In an interview with the Healthcare Financial Management Association (HFMA), Jason Wolf, executive director of The Beryl Institute and a co-author of the organization’s white? paper on the financial impact of the patient experience, talked about how patient perceptions are going to be a force to be reckoned with within the medical community.
“We define patient experience as the sum of all interactions, shaped by an organization’s culture, that influence patient perceptions across the continuum of care,” Wolf said. “I don’t think anyone would argue that engaging your customers in a way that increases their satisfaction tends to lead to higher engagement and ultimately profitability.”
The idea of connecting the patient experience with the financial health of the hospital isn’t new. Now, in the new consumer health care environment, it is rapidly changing the hospital payments environment. Medicare’s step was the start of a movement toward establishing an inherent link between quality of care and payment. In a way, this transition has set hospitals up for the inevitable migration to value-based care – where having a negative patient experience, and subsequently low patient satisfaction, is tied to how often patients pay their medical bills.
How can patient satisfaction impact the hospital’s financial security?
Hospitals have traditionally had issues with receiving adequate patient collections. So, how can creating a better patient experience boost patient payments? Perception of care quality can directly impact patient choice, and, ultimately, their engagement with paying off their medical bills. In fact, Toby Cosgrove, CEO and president at Cleveland Clinic, recently wrote in an article posted on LinkedIn about when he visited a patient and his or her family in the hospital, only to find out they were unhappy. According to Cosgrove, when patients are disappointed with their experience with a hospital, they are more likely to choose another provider, rate the hospital lower (which then affects Medicare reimbursements), tell their friends about their dissatisfaction and even put off paying the health system back for the service.
Much has been talked about regarding Medicare payments and the patient experience. Hospitals are now finding a similar correlation between patients paying their responsibility and their satisfaction with the hospital.

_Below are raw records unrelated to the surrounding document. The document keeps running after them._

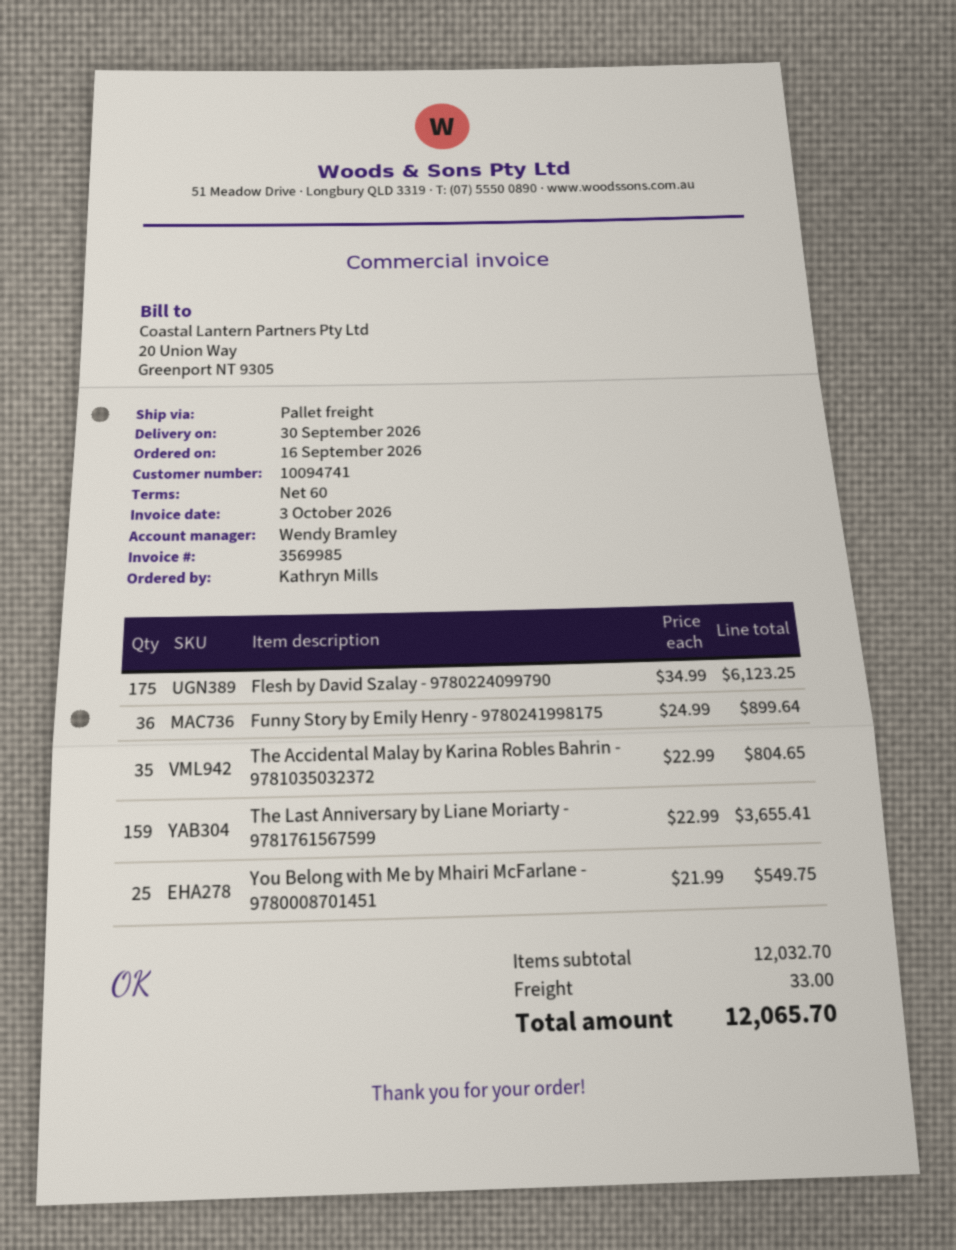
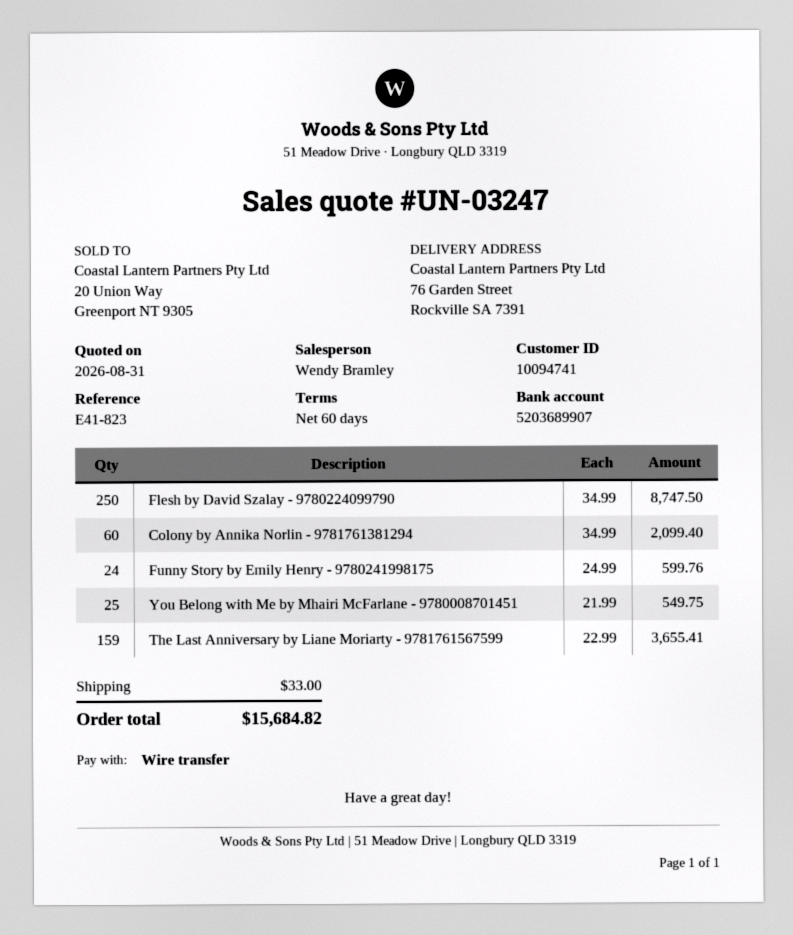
Flesh by David Szalay - 9780224099790: 175 x 34.99 = 6123.25 -> 250 x 34.99 = 8747.50
Funny Story by Emily Henry - 9780241998175: 36 x 24.99 = 899.64 -> 24 x 24.99 = 599.76
The Accidental Malay by Karina Robles Bahrin - 9781035032372: 35 x 22.99 = 804.65 -> none
Colony by Annika Norlin - 9781761381294: none -> 60 x 34.99 = 2099.40
total: 12065.70 -> 15684.82

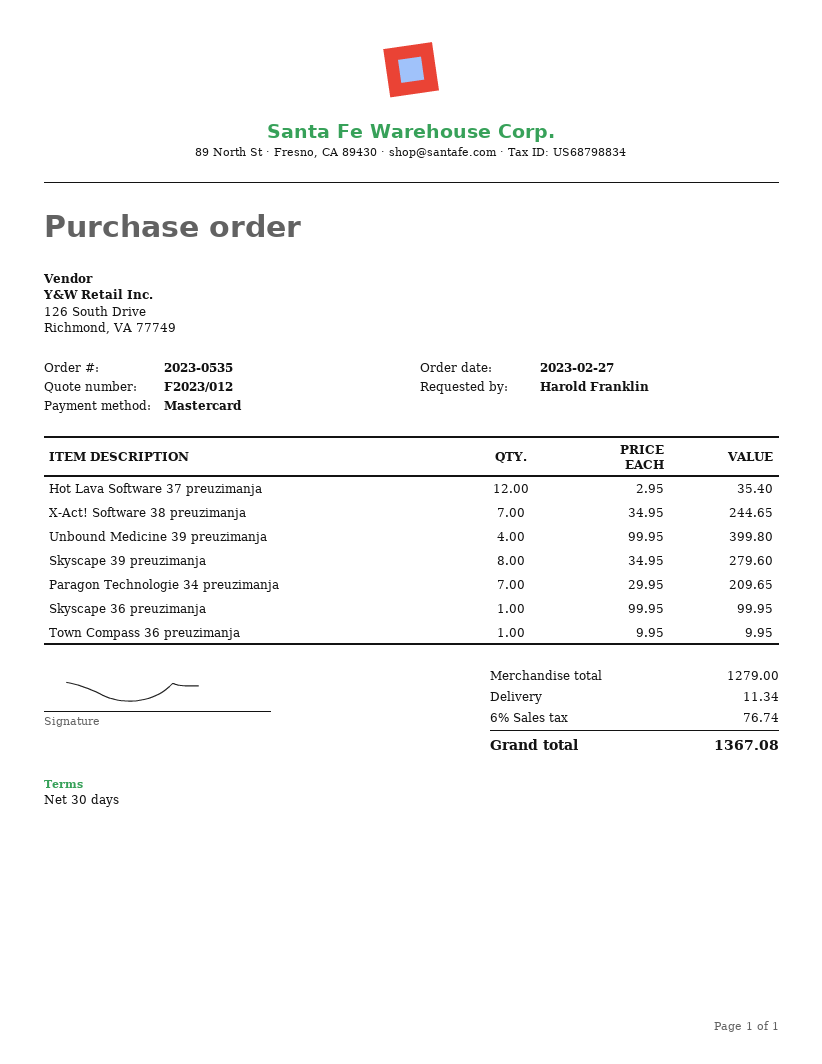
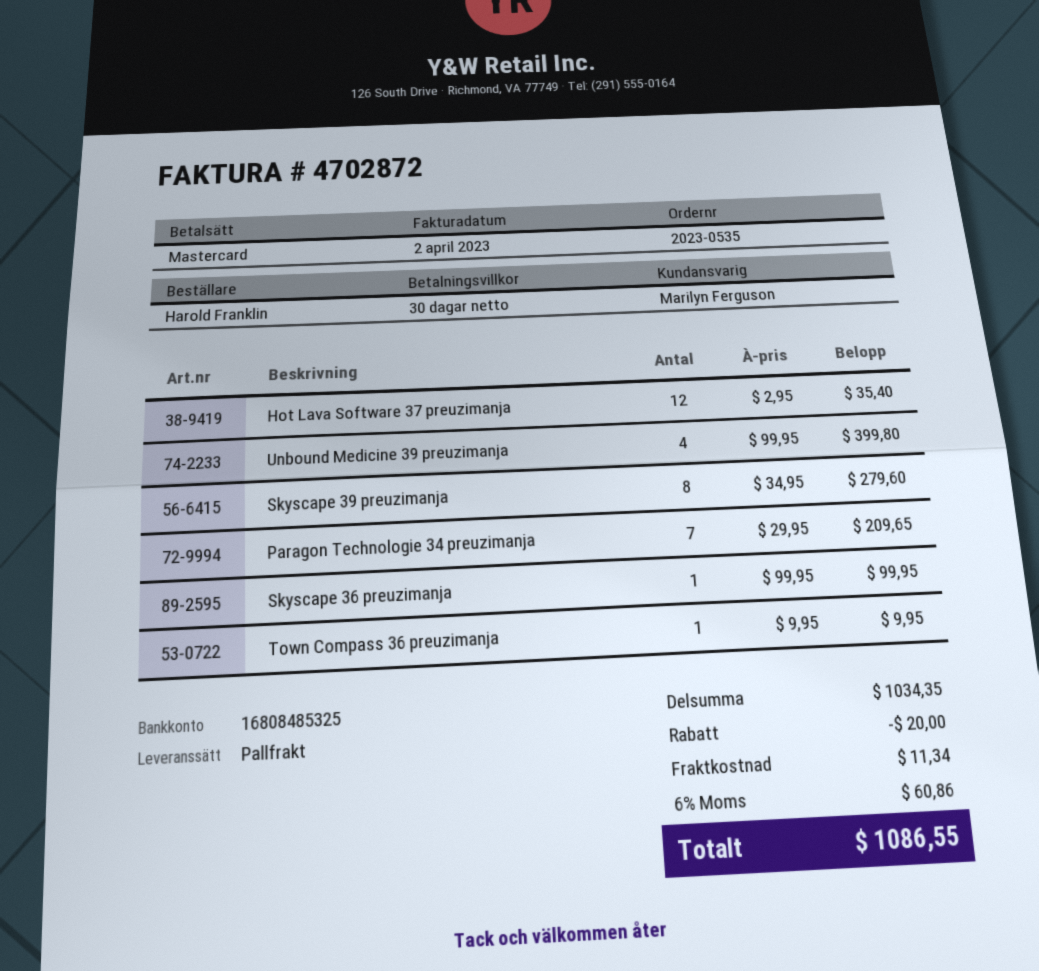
X-Act! Software 38 preuzimanja: 7 x 34.95 = 244.65 -> none
subtotal: 1279.00 -> 1034.35
discount: none -> 20.00
tax: 6% = 76.74 -> 6% = 60.86
total: 1367.08 -> 1086.55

In The Beryl Institute’s study, “Return of Service: The Financial Impact of Patient Experience,” the organization found the financial link between payments patient satisfaction has often been neglected by patient experience champions, who mostly focus on patient outcomes than on the impact a great patient experience may have on the health system. According to Wolf, the author of the study, improvements to the patient experience will boost patient payments, and “could have the most significant impact in making the case for the important work being done.”
Making improvements to the patient experience, combined with adopting clear patient billing processes, are enough for hospitals to notice significant patient collection changes. Satisfied patients who understand what they owe are more prepared and willing to pay off their medical bills, helping hospital to improve patient collections and their overall ratings at the same time. What could be better than a win-win scenario?